Directions: Take the lines from the one containing "Karl Lagerfeld KL6174" through the end of the material and write them out exactly, omitting pictures.

Data:

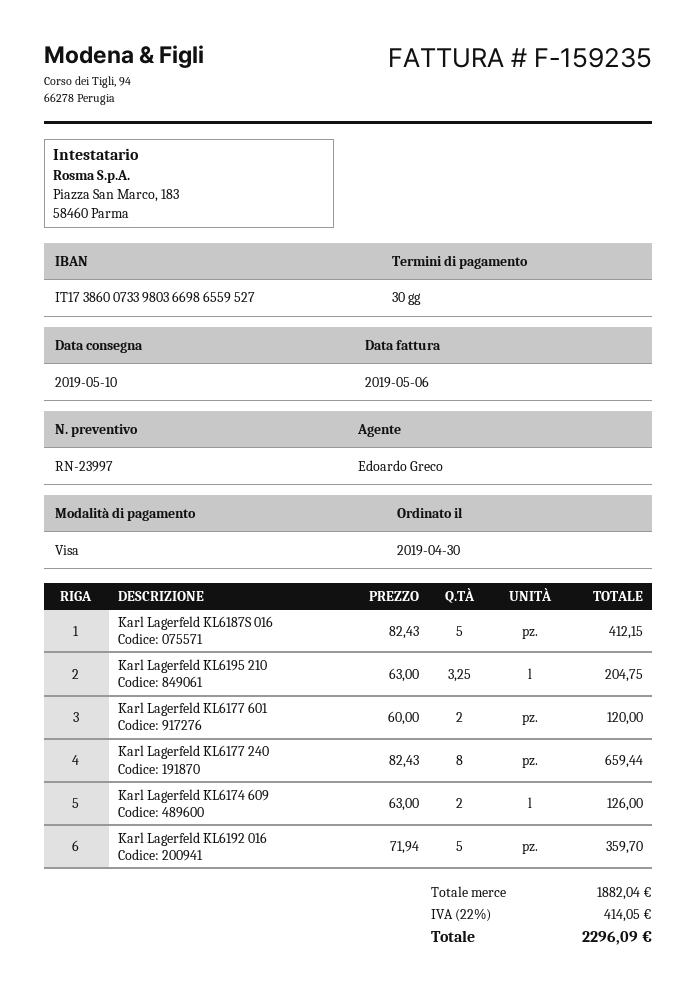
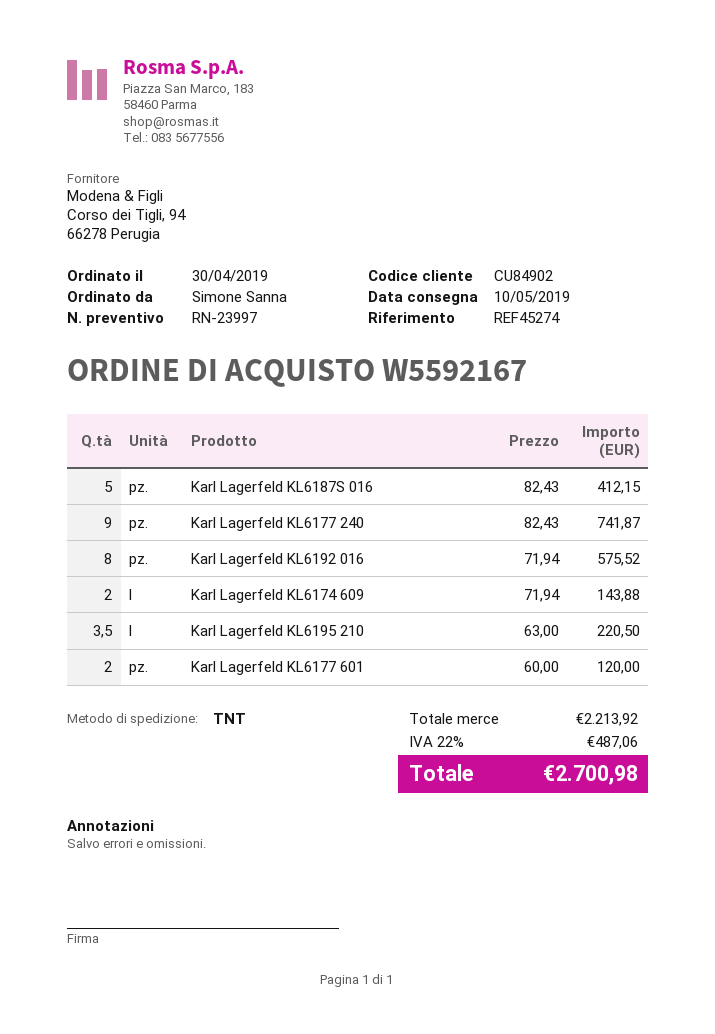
Karl Lagerfeld KL6195 210: 3.25 x 63.00 = 204.75 -> 3.5 x 63.00 = 220.50
Karl Lagerfeld KL6177 240: 8 x 82.43 = 659.44 -> 9 x 82.43 = 741.87
Karl Lagerfeld KL6174 609: 2 x 63.00 = 126.00 -> 2 x 71.94 = 143.88
Karl Lagerfeld KL6192 016: 5 x 71.94 = 359.70 -> 8 x 71.94 = 575.52
subtotal: 1882.04 -> 2213.92
tax: 22% = 414.05 -> 22% = 487.06
total: 2296.09 -> 2700.98

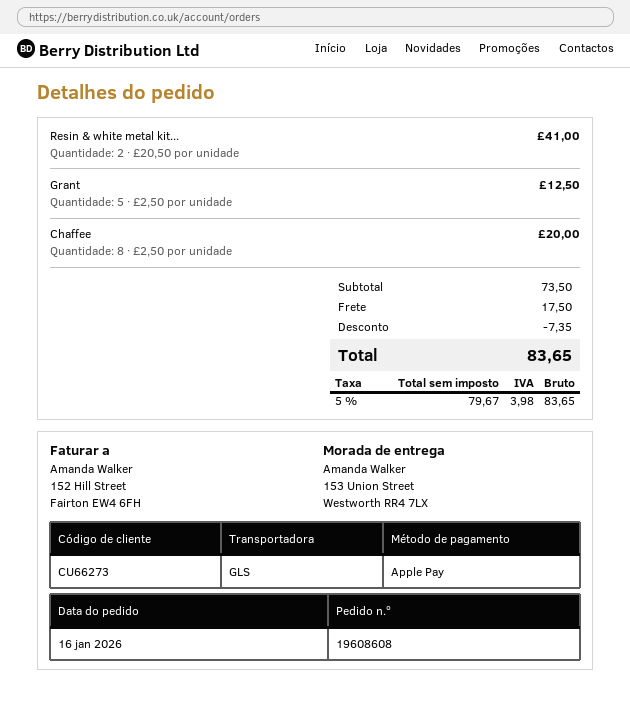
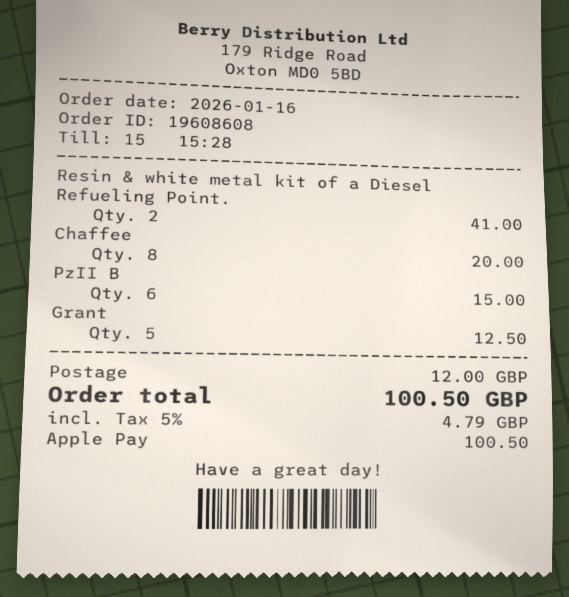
PzII B: none -> 6 for 15.00
discount: 7.35 -> none
shipping: 17.50 -> 12.00
tax: 5% = 3.98 -> 5% = 4.79
total: 83.65 -> 100.50

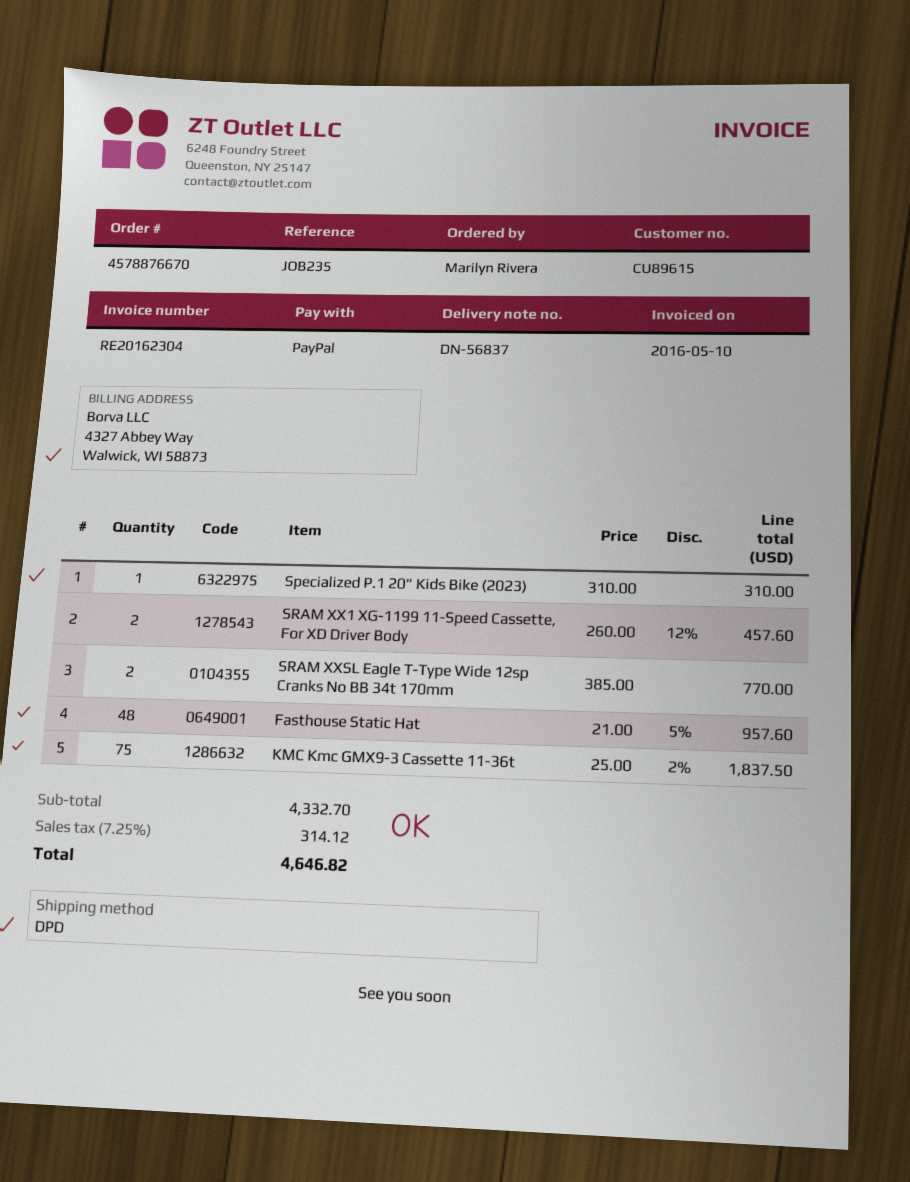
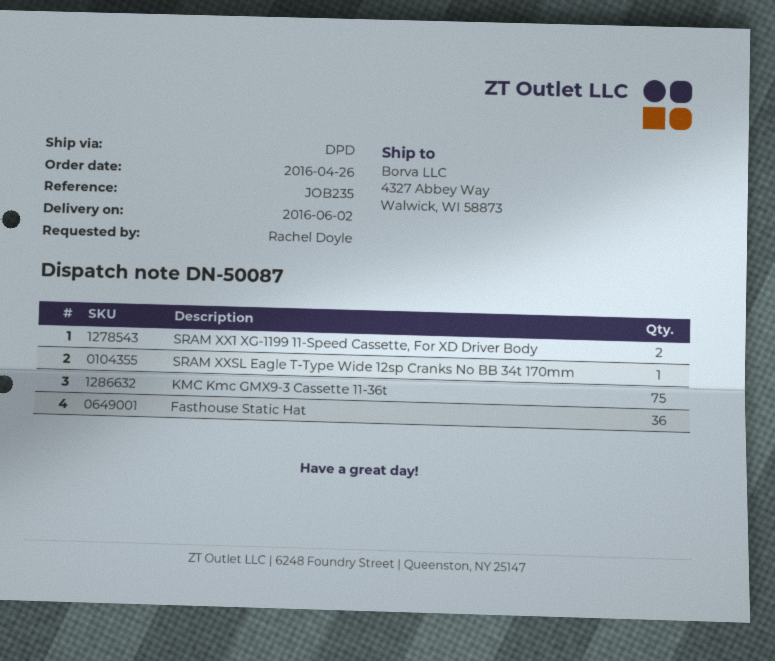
delivery note number: DN-56837 -> DN-50087
ordered by: Marilyn Rivera -> Rachel Doyle
Specialized P.1 20" Kids Bike (2023): 1 -> none
SRAM XXSL Eagle T-Type Wide 12sp Cranks No BB 34t 170mm: 2 -> 1
Fasthouse Static Hat: 48 -> 36

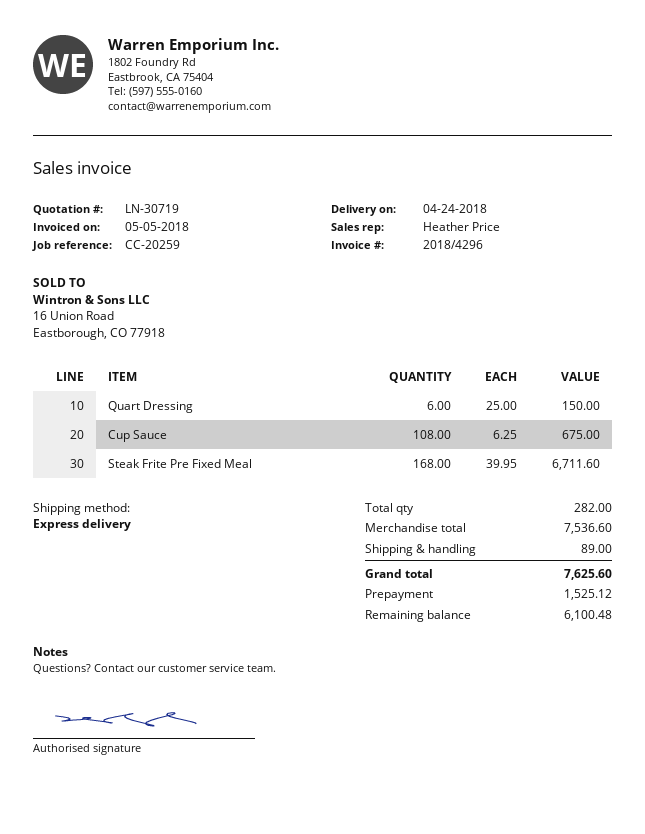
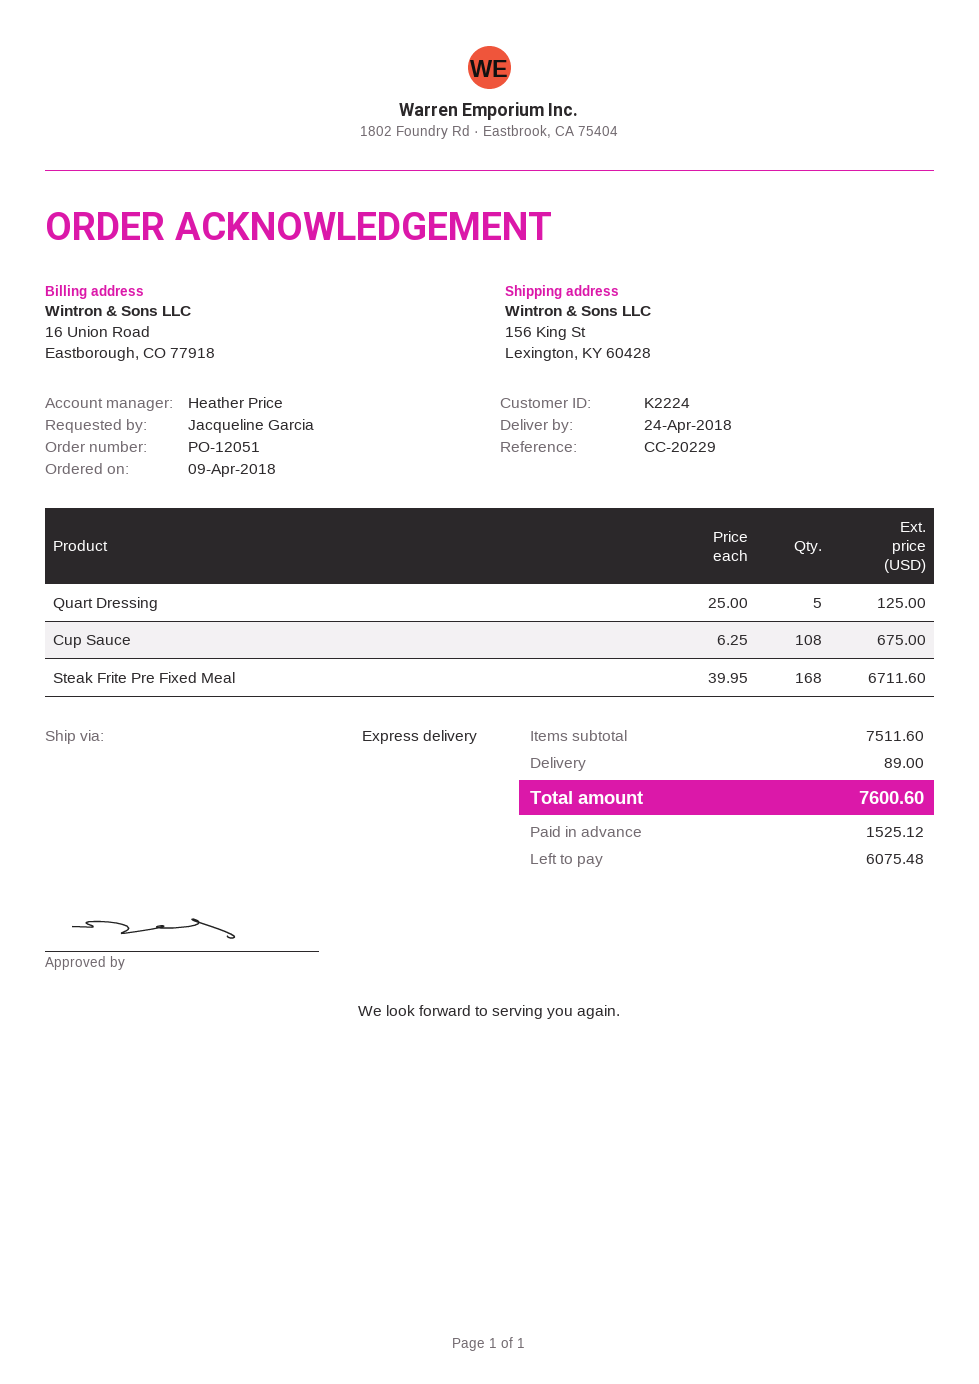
reference: CC-20259 -> CC-20229
Quart Dressing: 6 x 25.00 = 150.00 -> 5 x 25.00 = 125.00
subtotal: 7536.60 -> 7511.60
total: 7625.60 -> 7600.60
balance: 6100.48 -> 6075.48

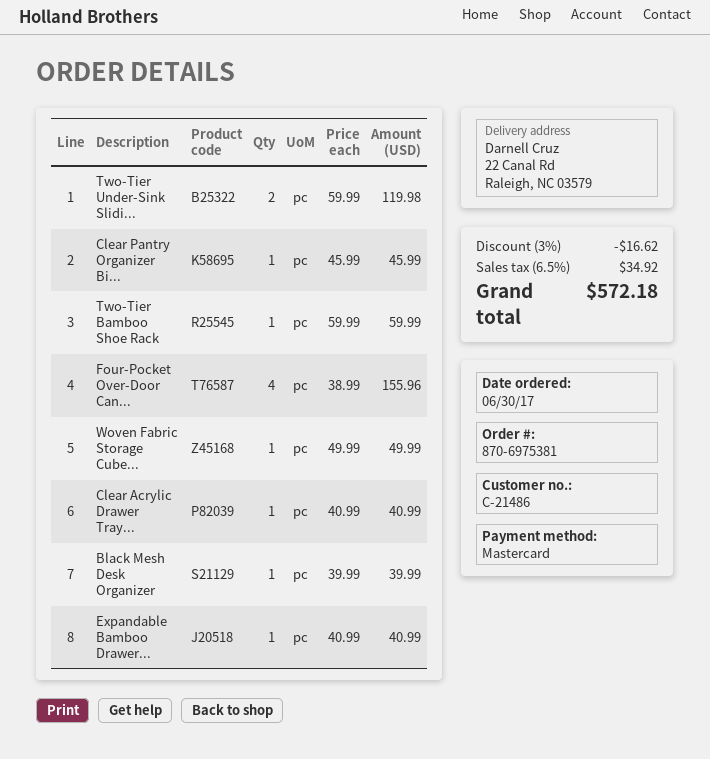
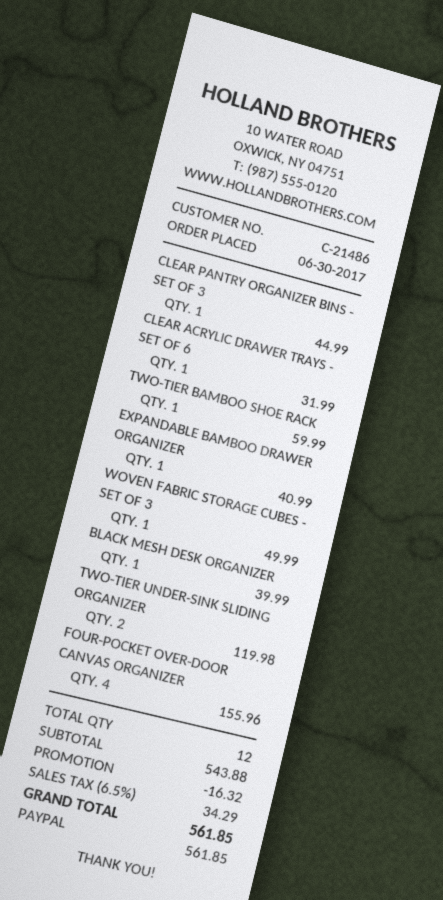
payment method: Mastercard -> PayPal
Clear Pantry Organizer Bi...: 1 for 45.99 -> 1 for 44.99
Clear Acrylic Drawer Tray...: 1 for 40.99 -> 1 for 31.99
discount: 16.62 -> 16.32
tax: 6.5% = 34.92 -> 6.5% = 34.29
total: 572.18 -> 561.85

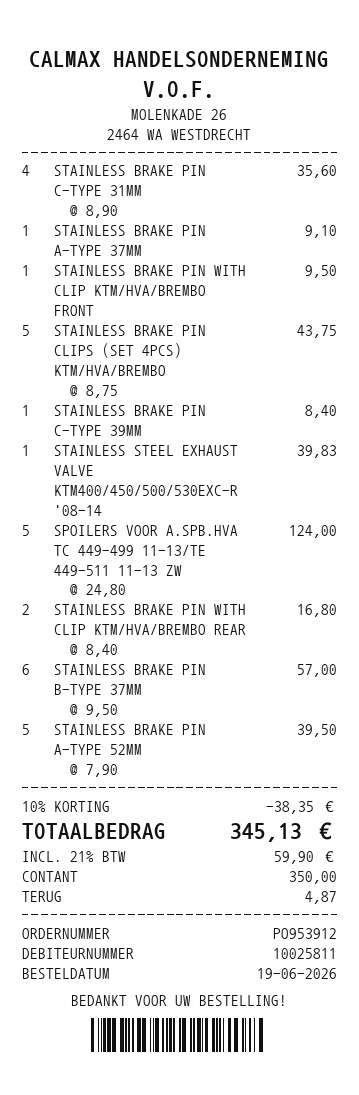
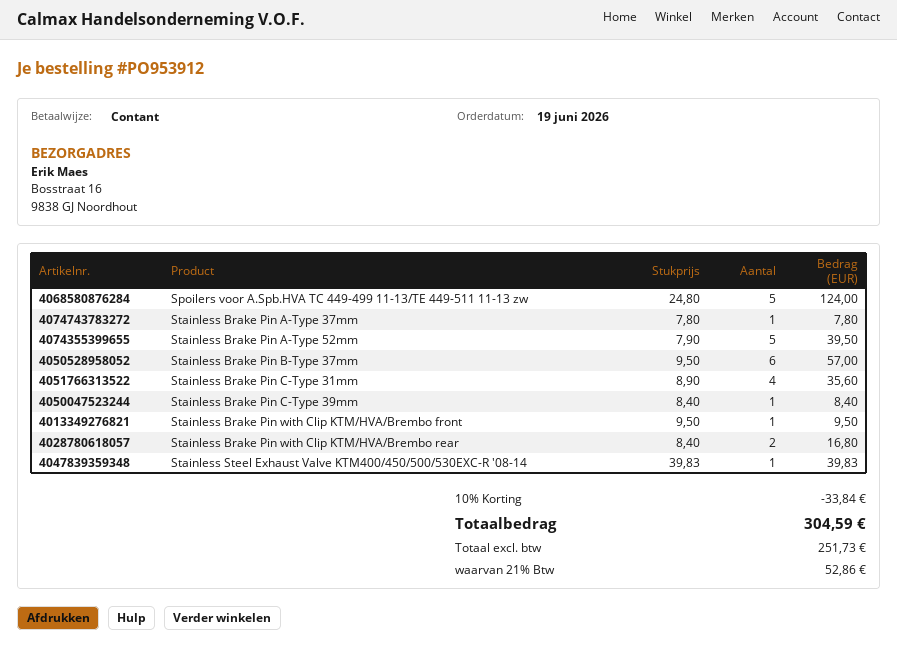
STAINLESS BRAKE PIN A-TYPE 37MM: 1 x 9.10 = 9.10 -> 1 x 7.80 = 7.80
STAINLESS BRAKE PIN CLIPS (SET 4PCS) KTM/HVA/BREMBO: 5 x 8.75 = 43.75 -> none
discount: 10% = 38.35 -> 10% = 33.84
tax: 21% = 59.90 -> 21% = 52.86
total: 345.13 -> 304.59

Response to this task:
Karl Lagerfeld KL6174 609: 2 x 63.00 = 126.00 -> 2 x 71.94 = 143.88
Karl Lagerfeld KL6192 016: 5 x 71.94 = 359.70 -> 8 x 71.94 = 575.52
subtotal: 1882.04 -> 2213.92
tax: 22% = 414.05 -> 22% = 487.06
total: 2296.09 -> 2700.98

PzII B: none -> 6 for 15.00
discount: 7.35 -> none
shipping: 17.50 -> 12.00
tax: 5% = 3.98 -> 5% = 4.79
total: 83.65 -> 100.50

delivery note number: DN-56837 -> DN-50087
ordered by: Marilyn Rivera -> Rachel Doyle
Specialized P.1 20" Kids Bike (2023): 1 -> none
SRAM XXSL Eagle T-Type Wide 12sp Cranks No BB 34t 170mm: 2 -> 1
Fasthouse Static Hat: 48 -> 36

reference: CC-20259 -> CC-20229
Quart Dressing: 6 x 25.00 = 150.00 -> 5 x 25.00 = 125.00
subtotal: 7536.60 -> 7511.60
total: 7625.60 -> 7600.60
balance: 6100.48 -> 6075.48

payment method: Mastercard -> PayPal
Clear Pantry Organizer Bi...: 1 for 45.99 -> 1 for 44.99
Clear Acrylic Drawer Tray...: 1 for 40.99 -> 1 for 31.99
discount: 16.62 -> 16.32
tax: 6.5% = 34.92 -> 6.5% = 34.29
total: 572.18 -> 561.85

STAINLESS BRAKE PIN A-TYPE 37MM: 1 x 9.10 = 9.10 -> 1 x 7.80 = 7.80
STAINLESS BRAKE PIN CLIPS (SET 4PCS) KTM/HVA/BREMBO: 5 x 8.75 = 43.75 -> none
discount: 10% = 38.35 -> 10% = 33.84
tax: 21% = 59.90 -> 21% = 52.86
total: 345.13 -> 304.59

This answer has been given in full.